Y la técnica está al servicio de la técnica misma, a ese fetichismo de la productividad burguesa. Los gestos improductivos, los impulsos corporales de la animalidad del hombre se ocultan, se velan, se condenan. El cuerpo moderno se proyecta hacia su propia supervivencia, hacia un simple estar en el mundo, hacia la reproducción sistemática y medible de las formas, sin que se le permita escuchar el llamado profundo de lo natural, de lo caótico, de esas vísceras revueltas que quieren volver a eclosionar porque sí, sin preguntas, sin registros, sin historia.

Hombres modernos, somos solo agentes que, como trenes, recorremos las trazas preexistentes del entramado racional, incapaces de pensarnos por fuera de ellas, consagradas nuestras biologías finitas a la construcción del aparato técnico. No tanto trabajamos para vivir como vivimos para trabajar; nuestra existencia tiene sentido en tanto seamos útiles, en tanto seamos perfectas herramientas de productividad. Desde el más remunerado ejecutivo al más ad-honorem cadete, todos asumen su papel y saben que el trabajo es dignidad; las horas no laborables, los recreos, los momentos de esparcimiento son funcionales en tanto sirven para recuperar energías y poder seguir con lo mismo al día siguiente. El hedonismo, el relax, los lujos, la belleza, el entretenimiento industrial operan para acolchonar los bordes filosos de la máquina y evitar que el cuerpo se quiebre, o que estalle en pedazos. Pero que no se nos ocurra a definirnos como humanos a través de lo no productivo, de lo que no sirve para nada. El individuo del “piensoluegoexisto” cartesiano, el sujeto higiénico, recatado, “civilizado”, la tuerca contada y numerada en la línea de montaje; son entidades conceptuales diferentes que remiten a un denominador común: la dictadura sobre el cuerpo cárneo, ajeno, objetivo, que debe ser contenido de sus impulsos para que no falle el aceitado mecanismo de la modernidad.

El proyecto civilizatorio es mezquino. Amortigua el miedo al entorno, pero potencia un nuevo tipo de miedo; el que aparece en el interior mismo del nuevo individuo. Es el miedo que surge de la represión constante de los instintos; el miedo a la desaprobación; el miedo al estado que vela por el orden; el miedo a la sociedad que lo juzga todo con ojo avizor; el miedo a los desvíos oscuros del camino, el miedo a las miradas fijas y a los cuerpos que se aproximan demasiado. Es la vergüenza, es el pudor, es la culpa, es rendirse ante un súper-yo dominante que absorbe las presiones externas y las retransmite desde adentro, las hace internas. El individuo moderno es pura tensión entre un manojo de impulsos y una dura restricción moral.
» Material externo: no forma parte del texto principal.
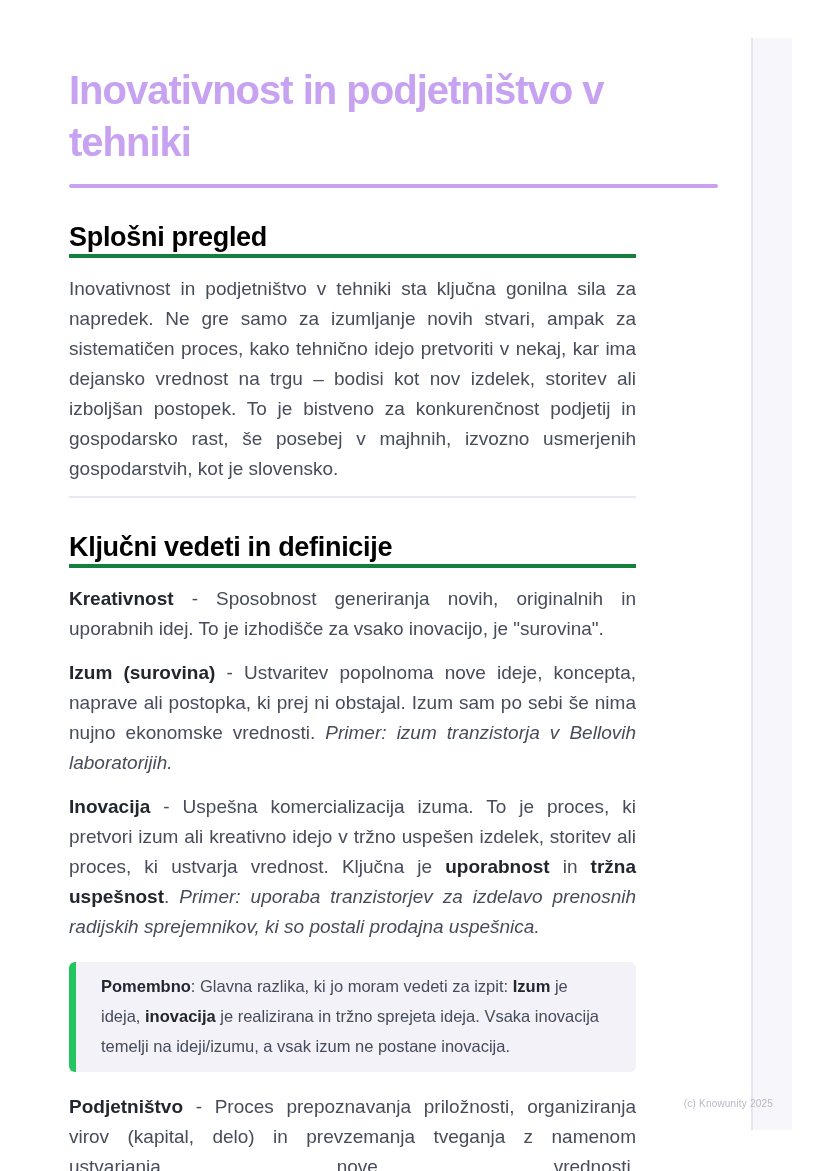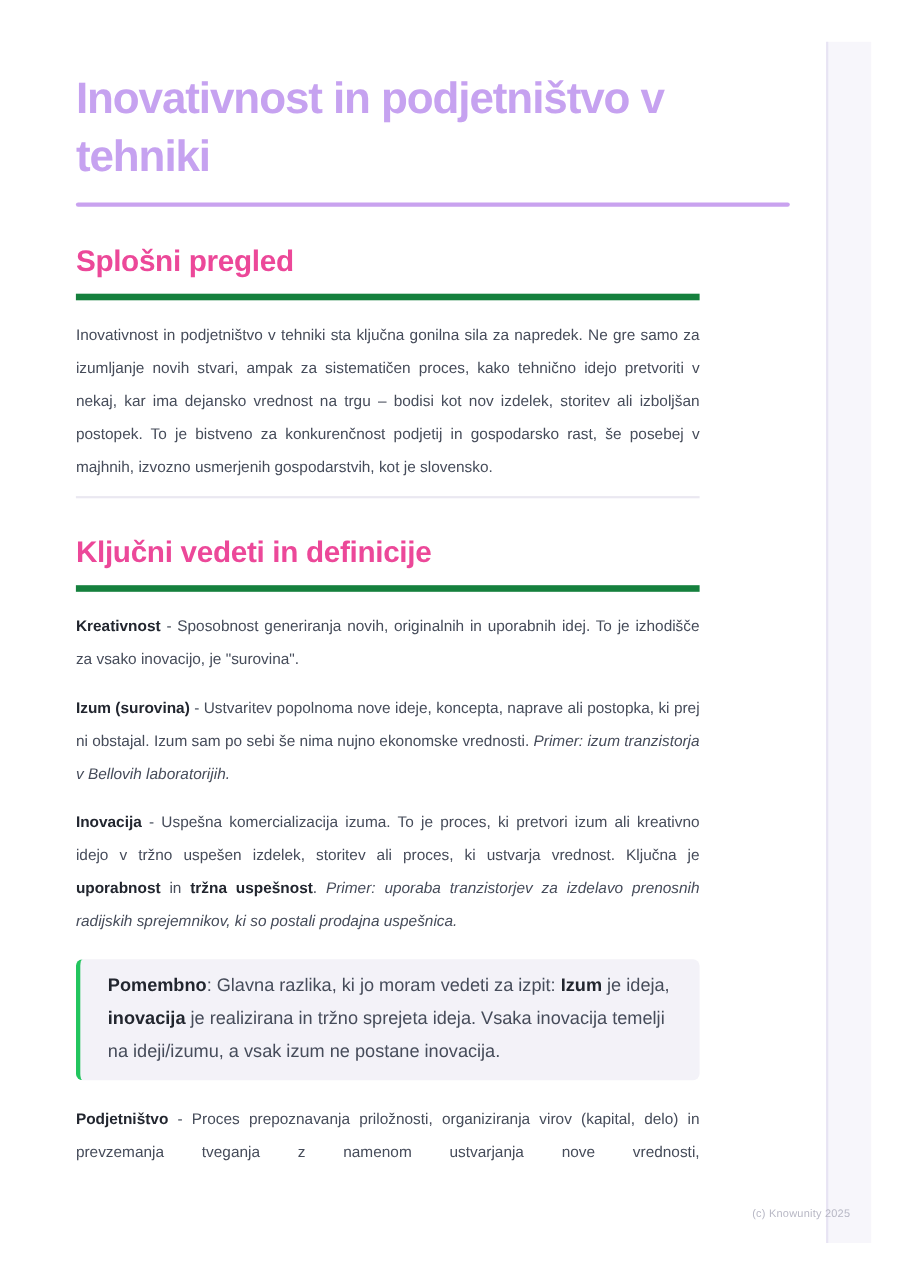--- a/index.html
+++ b/index.html
@@ -46,9 +46,8 @@
     line-height: 34px;
     font-weight: bold;
     letter-spacing: -0.3px;
-    color: #ec4899;
-    border-bottom: 6px solid #15803d;
-    padding-bottom: 13px;
+    color: #000000;
+    border-bottom: 4px solid #15803d;
   }
   .body-par {
     margin: 14px 0 0;

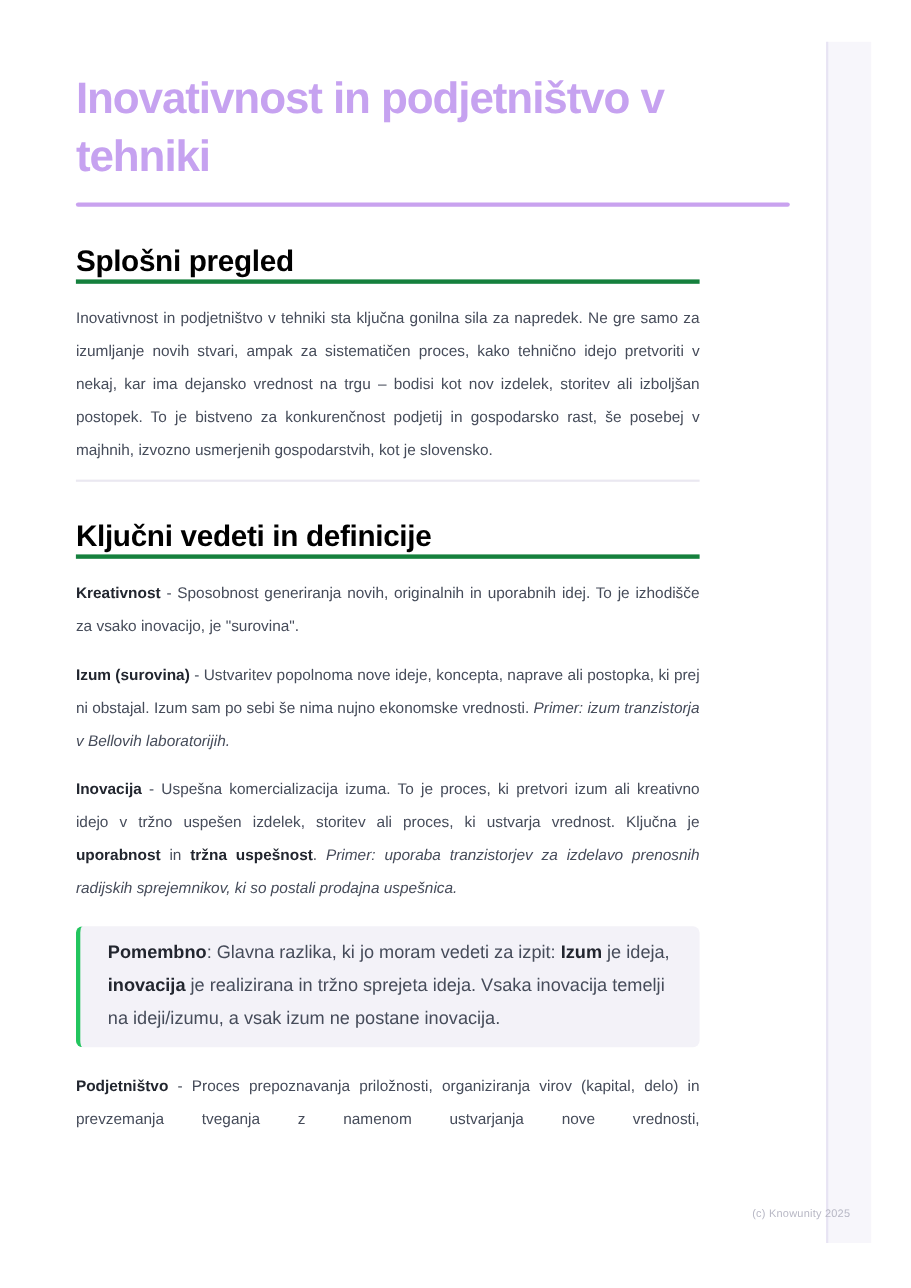--- a/index.html
+++ b/index.html
@@ -51,7 +51,7 @@
   }
   .body-par {
     margin: 14px 0 0;
-    font-size: 14px;
+    font-size: 19px;
     line-height: 30px;
     color: #464c5a;
     text-align: justify;

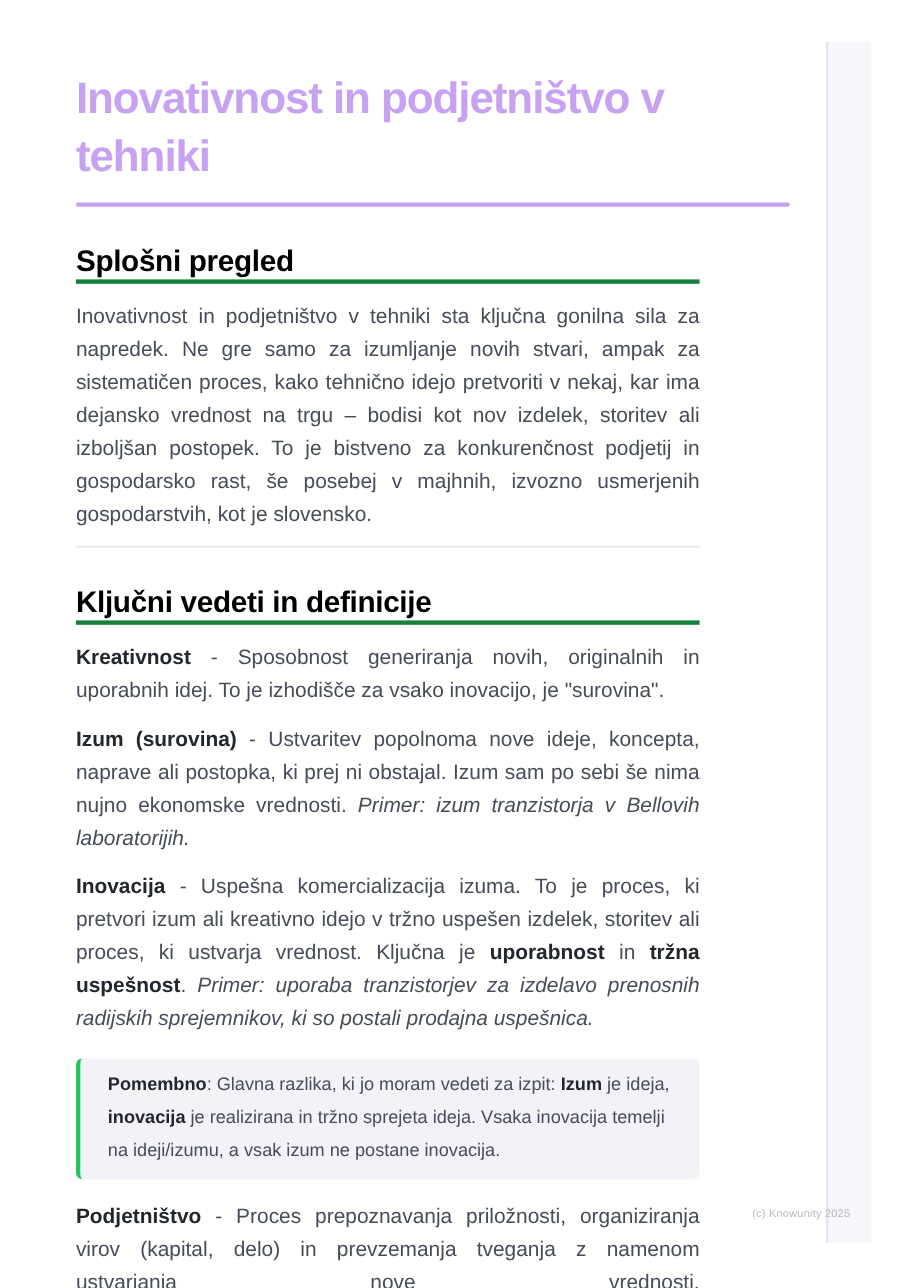--- a/index.html
+++ b/index.html
@@ -67,7 +67,7 @@
   .callout {
     margin-top: 20px;
     background: #f3f2f8;
-    border-left: 4px solid #22c55e;
+    border-left: 7px solid #22c55e;
     border-radius: 6px;
     padding: 9px 26px 11px 25px;
     font-size: 16.5px;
Y de esta contradicción se nutren nuestras frustraciones, locuras y crímenes, que proliferan en esos inmensos océanos de insatisfacción llamados ciudades.

Y aún así, empotrado en un destino parcelado y etiquetado de herramienta, el individuo moderno le teme, más que nada, a la muerte. Hablar del instinto básico de supervivencia no alcanza para explicar el fanatismo por las cirugías estéticas, el terror de la vejez, el fetichismo de la “vida sana”, el dolor insoportable de la pérdida, el alargamiento obstinado de la vida, incluso a través de sueros y respiradores cuando apenas quedan signos vegetales ¿Qué nos ata tanto a este mundo-fábrica? ¿Qué nos impide encontrar sentido alguna a la idea de dejar de existir? Acaso la ingenua idea del progreso, de que la inteligencia del hombre es capaz de lograr en la vida terrena la verdadera felicidad, aquella que la vida en el Reino de los Cielos había prometido una vez a los religiosos. Pero la inteligencia del hombre no domina; sino la de una máquina anónima que, a través de esa promesa de felicidad, nos mantiene vivos antes que muertos. Porque así le convenimos: con este apego apasionado a una existencia miserable.